» What is required: Report every line of the material that contains the string "Fetcha".

◆ ◆ ◆ ◆ ◆

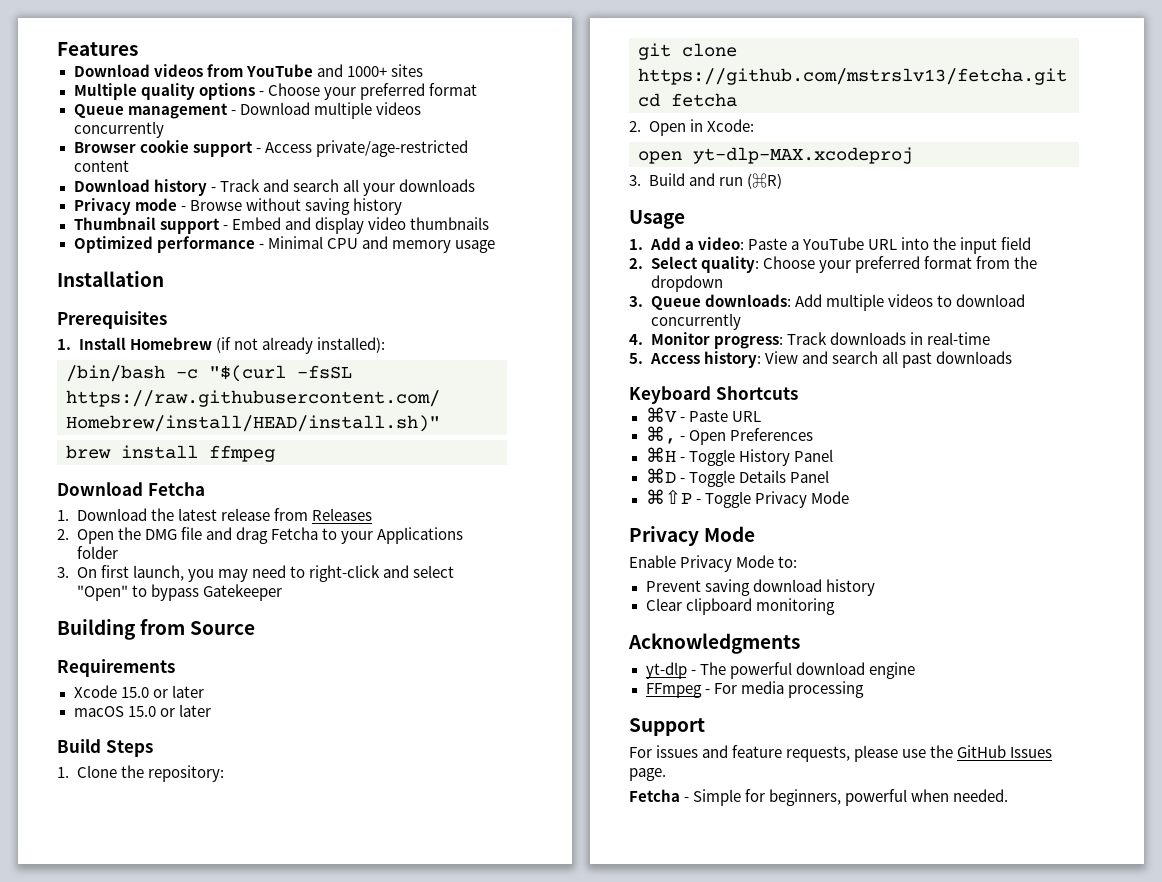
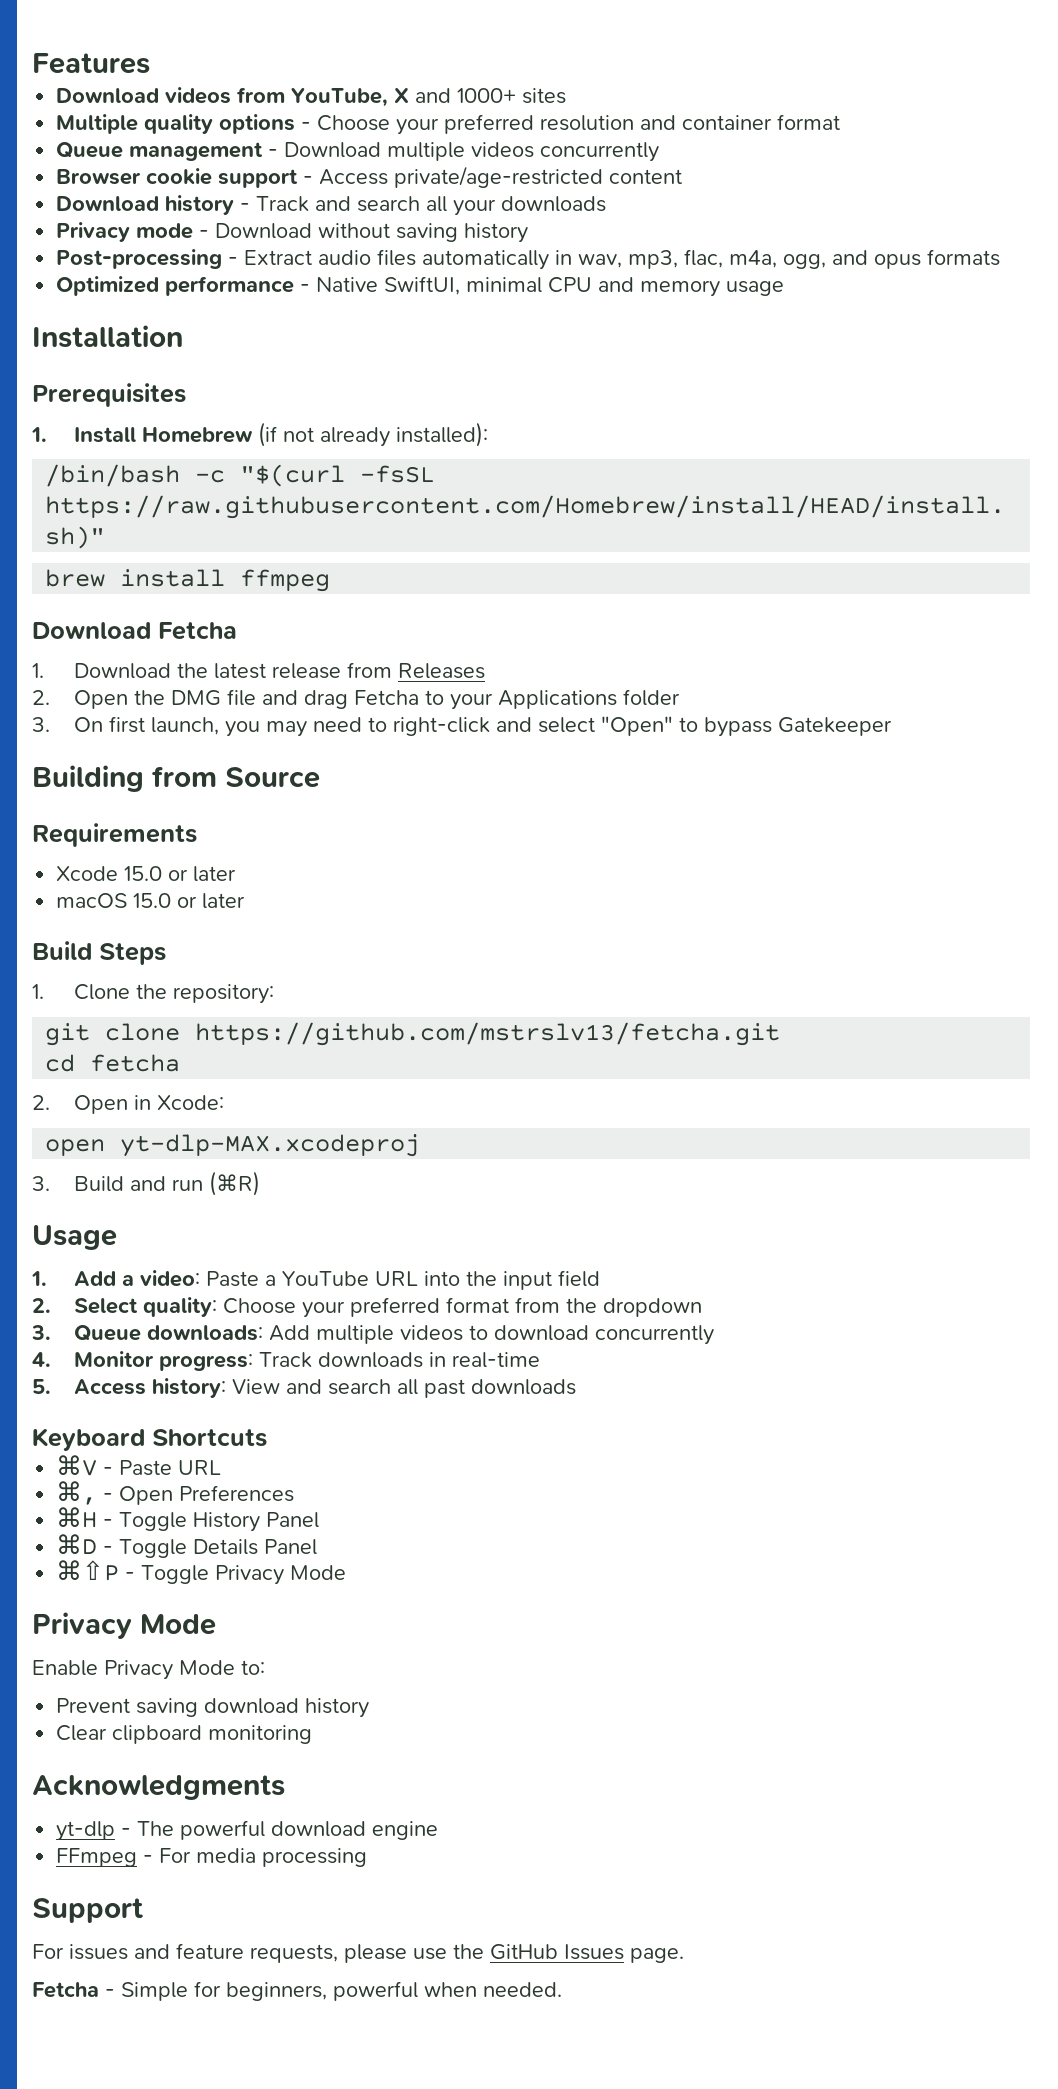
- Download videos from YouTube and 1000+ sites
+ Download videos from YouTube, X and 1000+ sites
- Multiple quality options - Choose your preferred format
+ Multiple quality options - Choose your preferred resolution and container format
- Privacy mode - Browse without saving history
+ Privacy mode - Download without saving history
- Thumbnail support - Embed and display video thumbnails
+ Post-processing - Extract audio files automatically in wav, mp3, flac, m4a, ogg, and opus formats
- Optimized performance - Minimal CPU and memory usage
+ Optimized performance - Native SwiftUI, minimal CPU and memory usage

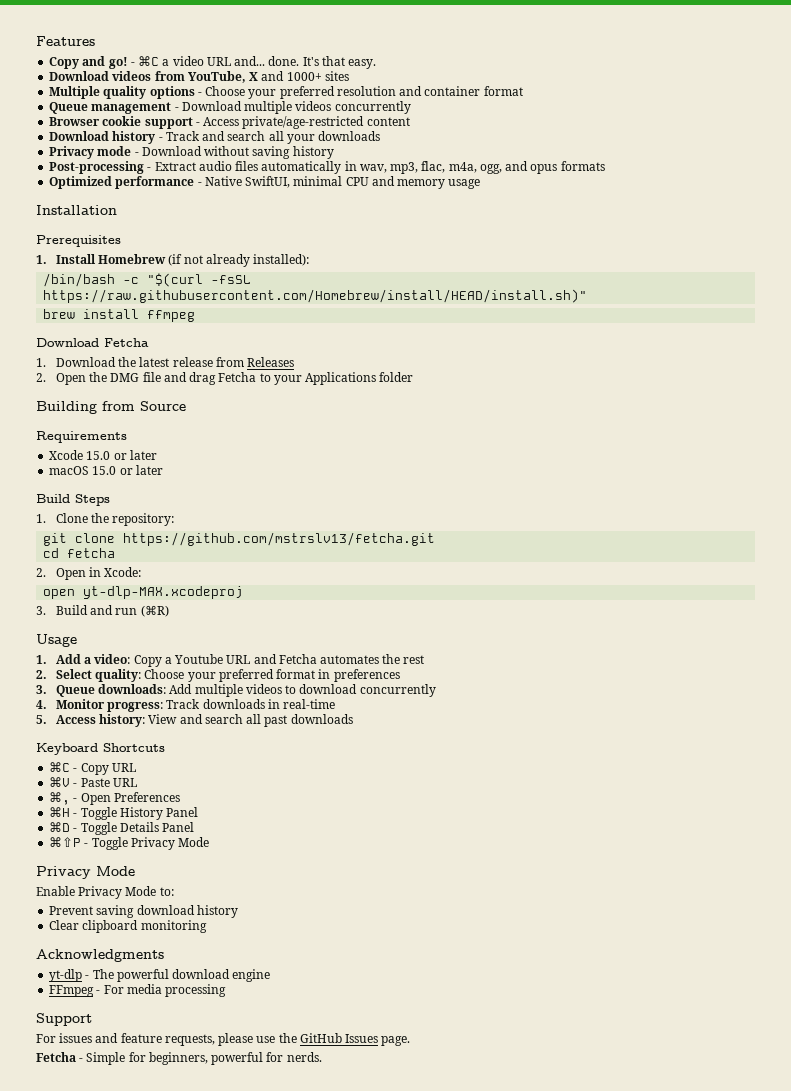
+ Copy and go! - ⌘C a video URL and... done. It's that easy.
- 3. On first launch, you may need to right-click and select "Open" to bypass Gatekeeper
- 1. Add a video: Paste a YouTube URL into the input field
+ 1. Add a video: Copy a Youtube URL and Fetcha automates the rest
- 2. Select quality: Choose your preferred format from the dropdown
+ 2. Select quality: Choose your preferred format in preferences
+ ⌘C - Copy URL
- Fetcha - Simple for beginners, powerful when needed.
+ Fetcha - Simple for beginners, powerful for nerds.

◆ ◆ ◆ ◆ ◆

» Response area:
+ 1. Add a video: Copy a Youtube URL and Fetcha automates the rest
- Fetcha - Simple for beginners, powerful when needed.
+ Fetcha - Simple for beginners, powerful for nerds.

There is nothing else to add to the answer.